Y allí donde las consecuencias del cambio climático son grandes, es precisamente cuando menos podemos absorber los costos. No hay fondo de inversión al que podamos recurrir si llegáramos a necesitar inversiones para hacer frente a grandes aumentos del nivel de los mares, a riesgos sanitarios imprevistos y a migraciones a gran escala como resultado del cambio climático. De hecho, en esas circunstancias el mundo será más pobre y menos capaz de absorber las pérdidas.
Finalmente, los que defienden una postura de esperar a ver qué pasa (con el argumento de que tomar medidas a gran escala hoy en respuesta a un riesgo incierto referido a un futuro muy lejano es un enorme derroche de dinero) por lo general evalúan las pérdidas futuras con una tasa de descuento muy alta. Es decir, cuando se toman medidas cuyos efectos se verán más tarde, se evalúa el valor actual de los costos o beneficios futuros. Si un dólar dentro de cincuenta años vale lo mismo que un dólar hoy, entonces puede haber una motivación para tomar medidas sustanciales ahora que eviten una pérdida mañana, pero no es lo mismo si el valor actual de un dólar de aquí a cincuenta años es tres centavos.
De modo que la tasa de descuento (la forma de evaluar costos y beneficios futuros en relación con el presente) se vuelve esencial. Y el gobierno del presidente estadounidense Donald Trump ha dicho efectivamente que nadie querría gastar más de alrededor de tres centavos de hoy para evitar una pérdida de un dólar en cincuenta años. Por lo visto, las generaciones futuras no importan demasiado. Es una decisión inmoral. Pero los defensores de no hacer nada sostienen que es la decisión que manda la eficiencia económica, como si todos los avances en economía del sector público del último medio siglo no dijeran lo contrario. Pues se equivocan.

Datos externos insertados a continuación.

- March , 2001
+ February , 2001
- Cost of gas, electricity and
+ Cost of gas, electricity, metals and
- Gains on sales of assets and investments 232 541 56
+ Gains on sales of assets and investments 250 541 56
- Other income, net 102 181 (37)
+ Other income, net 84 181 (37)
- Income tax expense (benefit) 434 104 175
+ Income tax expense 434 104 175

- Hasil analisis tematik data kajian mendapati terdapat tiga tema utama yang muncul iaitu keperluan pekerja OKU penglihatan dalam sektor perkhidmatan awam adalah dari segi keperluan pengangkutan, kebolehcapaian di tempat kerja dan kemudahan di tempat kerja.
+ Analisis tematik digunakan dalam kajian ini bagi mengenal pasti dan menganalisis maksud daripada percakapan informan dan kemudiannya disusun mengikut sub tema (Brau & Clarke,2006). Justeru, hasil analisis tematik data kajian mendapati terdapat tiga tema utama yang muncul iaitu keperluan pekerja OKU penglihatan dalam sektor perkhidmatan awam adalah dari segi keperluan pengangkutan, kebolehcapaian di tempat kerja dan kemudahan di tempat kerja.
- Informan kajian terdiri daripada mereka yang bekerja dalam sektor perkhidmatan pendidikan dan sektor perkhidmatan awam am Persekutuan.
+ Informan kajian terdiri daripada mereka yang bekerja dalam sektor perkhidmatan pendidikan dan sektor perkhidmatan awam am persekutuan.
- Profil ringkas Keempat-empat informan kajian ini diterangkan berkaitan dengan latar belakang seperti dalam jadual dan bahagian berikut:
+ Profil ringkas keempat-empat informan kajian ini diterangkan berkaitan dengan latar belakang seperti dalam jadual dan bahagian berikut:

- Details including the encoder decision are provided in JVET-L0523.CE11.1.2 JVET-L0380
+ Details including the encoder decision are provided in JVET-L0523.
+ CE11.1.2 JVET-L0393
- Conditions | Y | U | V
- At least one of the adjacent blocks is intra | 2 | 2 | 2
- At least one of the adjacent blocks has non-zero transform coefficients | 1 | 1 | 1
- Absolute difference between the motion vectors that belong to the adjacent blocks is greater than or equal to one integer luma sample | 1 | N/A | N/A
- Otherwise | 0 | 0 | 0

Debemos iniciar acciones decididas ahora para evitar el desastre climático hacia el que se encamina el mundo. Y es auspicioso el hecho de que tantos dirigentes europeos promuevan esfuerzos para que el mundo obtenga la neutralidad de carbono en 2050. El informe de la Comisión de Alto Nivel sobre Precios del Carbono, de la que fui copresidente con Nicholas Stern, sostiene que podemos alcanzar el objetivo fijado por el acuerdo de París de limitar el calentamiento global a no más de 2 °C y al mismo tiempo mejorar los niveles de vida: la transición a una economía verde puede alentar la innovación y la prosperidad.
Esta idea nos diferencia de los que sugieren que el único modo de lograr los objetivos del acuerdo de París es frenar la expansión económica. Considero que se equivocan. Por muy desacertada que sea la obsesión con el incremento permanente del PIB, sin crecimiento económico miles de millones de personas seguirán careciendo de una provisión adecuada de alimentos, vivienda, vestimenta, educación y atención médica. Pero hay amplio margen para cambiar la calidad del crecimiento y así reducir considerablemente su impacto ambiental. Por ejemplo, incluso sin grandes avances tecnológicos, es posible alcanzar la neutralidad de carbono de aquí a 2050.
Pero no se dará automáticamente, y no se dará si esperamos que lo haga el mercado. Implica necesariamente combinar altos niveles de inversión pública con estrictas regulaciones y una adecuada fijación de precios a los costos ambientales. Y es imposible o improbable que suceda si descargamos el peso del ajuste sobre los pobres: la sostenibilidad ambiental sólo se logrará en combinación con una búsqueda de mayor justicia social.